World 2 - The Dungeon Network
Underground cavern systems laced with hazards and secret passages. The density of hidden areas here rewards patient exploration and rewards those who venture off the critical path.
World 3 - Sky City / The Ruins
Elevated platforms and decaying architectural remnants suggest a civilisation that preceded MORGUL's corruption. Turrican II's third world introduces the series' most dramatic vertical sequences.
World 4 - The Wall (Turrican II)
The legendary vertical shooter level - Turrican II's fourth world transitions into a pure shoot-'em-up sequence of extraordinary intensity, accompanied by Hülsbeck's most celebrated composition.
World 5 - The Final Stronghold
MORGUL's innermost fortress. The final world of each game is a concentrated gauntlet of the series' most dangerous enemies, culminating in the confrontation with the ultimate boss.
The Desert Rocks (Turrican II)
An arid wasteland that opens Turrican II's second world - the setting for Hülsbeck's celebrated "The Desert Rocks" composition, later performed by the Norrköping Symphony Orchestra.
Enemies & Factions
The Forces of MORGUL
MORGUL's forces span organic mutations, ancient mechanical constructs, and corrupted biological entities. The enemy design philosophy across the Turrican series emphasises visual variety and behavioural unpredictability - no two enemy encounters are the same, and the most dangerous foes combine mechanical precision with organic unpredictability.
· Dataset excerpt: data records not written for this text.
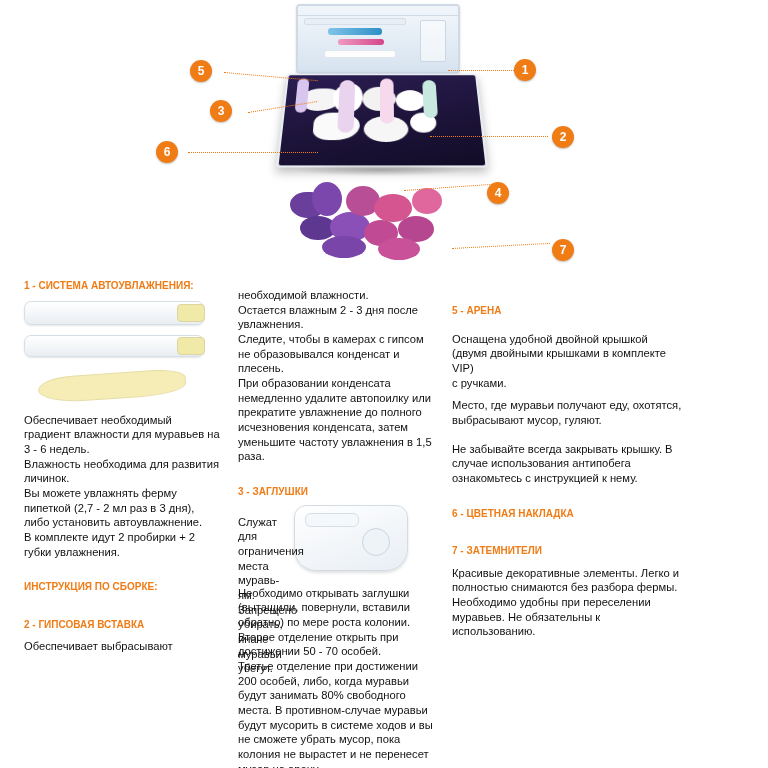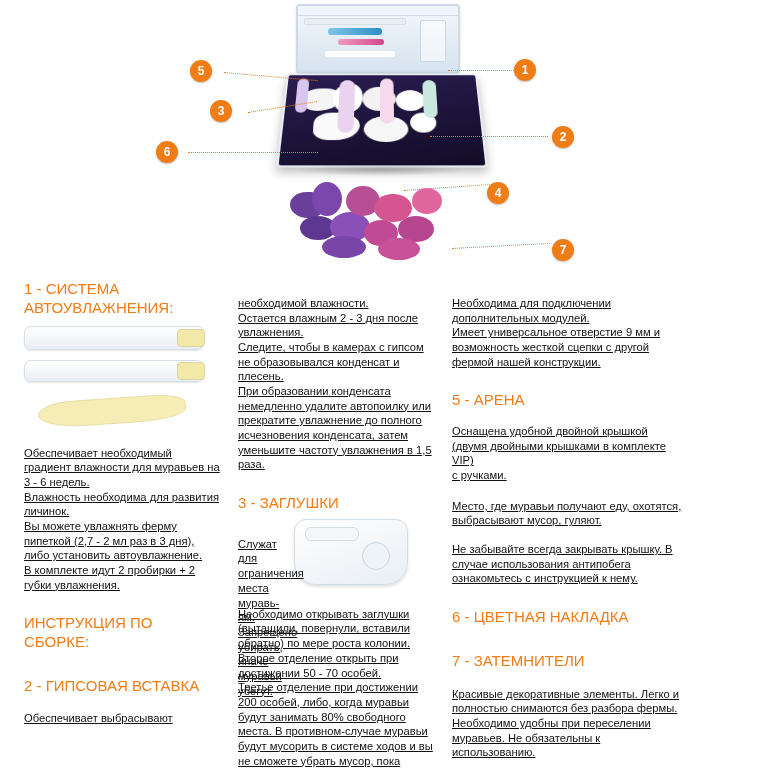"1 - СИСТЕМА АВТОУВЛАЖНЕНИЯ:" h3.head { font-size: 15px -> 10px; font-weight: normal -> bold }
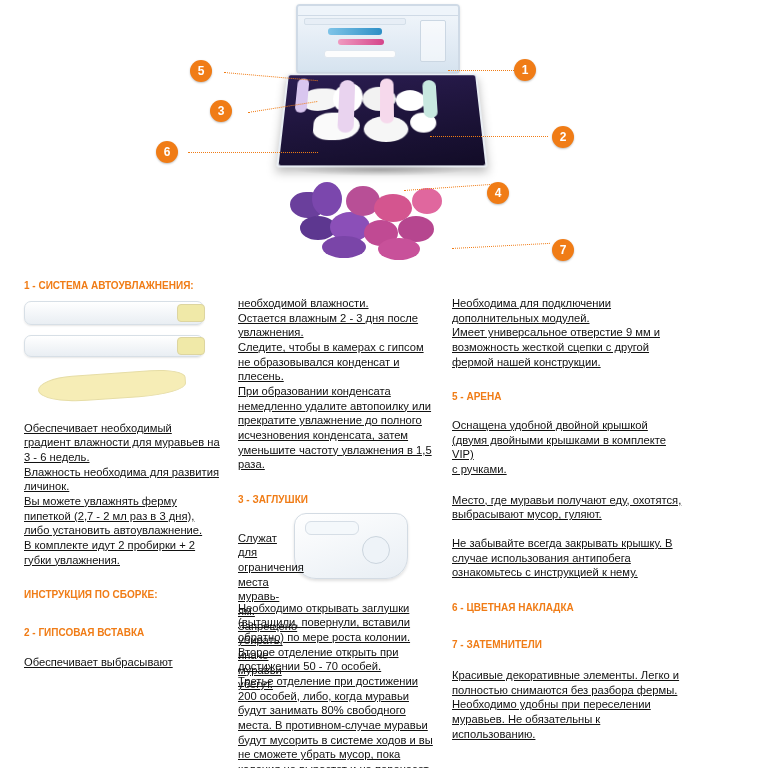"необходимой влажности." p.body { margin: 16px 0 0 0 -> 8px 0 0 0; text-decoration: underline -> none }
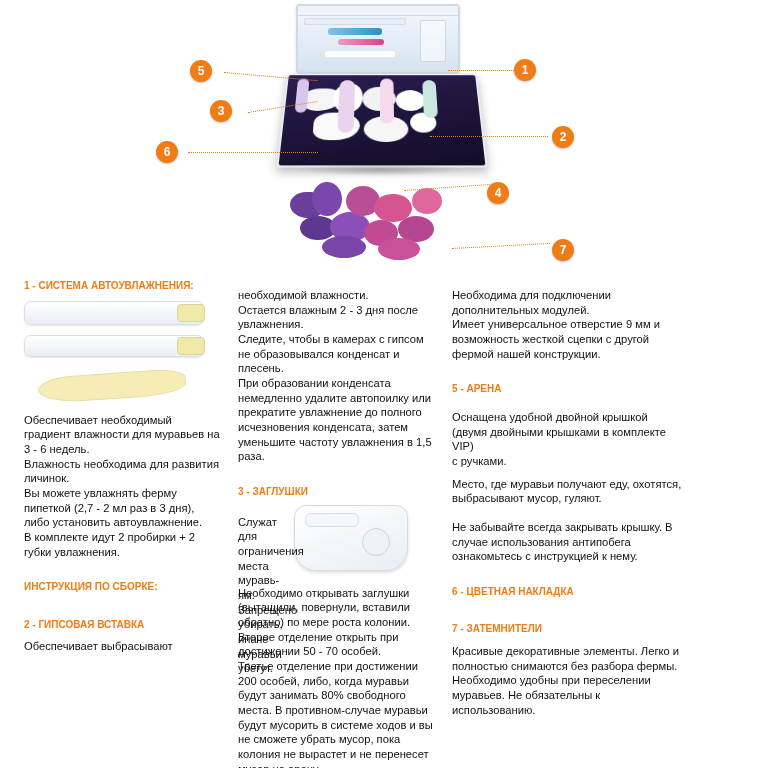"Необходима для подключении" p.body { html: <p>Необходима для подключении дополнительных модулей. Имеет универсальное отверстие 9 мм и возможность жесткой сцепки с другой фермой нашей конструкции.</p> -> none }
- Mechanical Sentinels Autonomous guardian robots - the most common frontline forces across all Turrican games. Range from simple patrol drones to heavily-armoured units with multiple attack patterns. Their presence in the earliest stages establishes the series' mechanical aesthetic.
- Organic Mutants Creatures warped by MORGUL's influence - insects enlarged to monstrous scale, biological organisms that have been mechanically augmented, and creatures that appear to be some hybrid of both. Particularly prevalent in the underground dungeon levels of both Turrican games.
- Boss Entities Each world culminates in a boss encounter - uniquely designed, multi-phase adversaries that require specific strategies to defeat. From the multi-segmented mechanical worms of Turrican I to the enormous, cinematic boss encounters of Super Turrican 2, boss design is a consistent highlight.
- Environmental Hazards Not all threats are entities - MORGUL's domains are filled with laser grids, crushing platforms, bottomless chasms, and automated turrets that make navigation as dangerous as combat.
- The Final Boss - MORGUL's Avatar The ultimate adversary encountered at each game's conclusion - a manifestation of MORGUL's concentrated power. Each game presents this final confrontation differently, but the sense of confronting something genuinely vast and alien remains consistent throughout the series.
Story Synopses
Game Narratives
Turrican (1990): Bren McGuire descends into a world threatened by the entity MORGUL, traversing five worlds of increasing danger to reach MORGUL's stronghold and eliminate the threat to civilisation. The minimal narrative - delivered through the instruction manual and the game's title screen - frames an experience defined by its systemic depth rather than explicit storytelling.
Turrican II: The Final Fight (1991): The subtitle "The Final Fight" positions this as the definitive confrontation with the forces of MORGUL. Hülsbeck's closing theme "Freedom" - heard after the final boss is defeated - provides the emotional resolution that the game's visual narrative withholds, communicating through music what the pixel art cannot: the feeling of a world finally freed.
Turrican 3: Payment Day (1993): A darker, more explicitly narrative entry. Turrican 3's subtitle - Payment Day - introduces a sense of reckoning and consequence absent from the earlier games. The atmosphere is bleaker, the tone more cinematic, and the overall aesthetic reflects the maturation of the series' storytelling ambition, if not its explicit narrative delivery.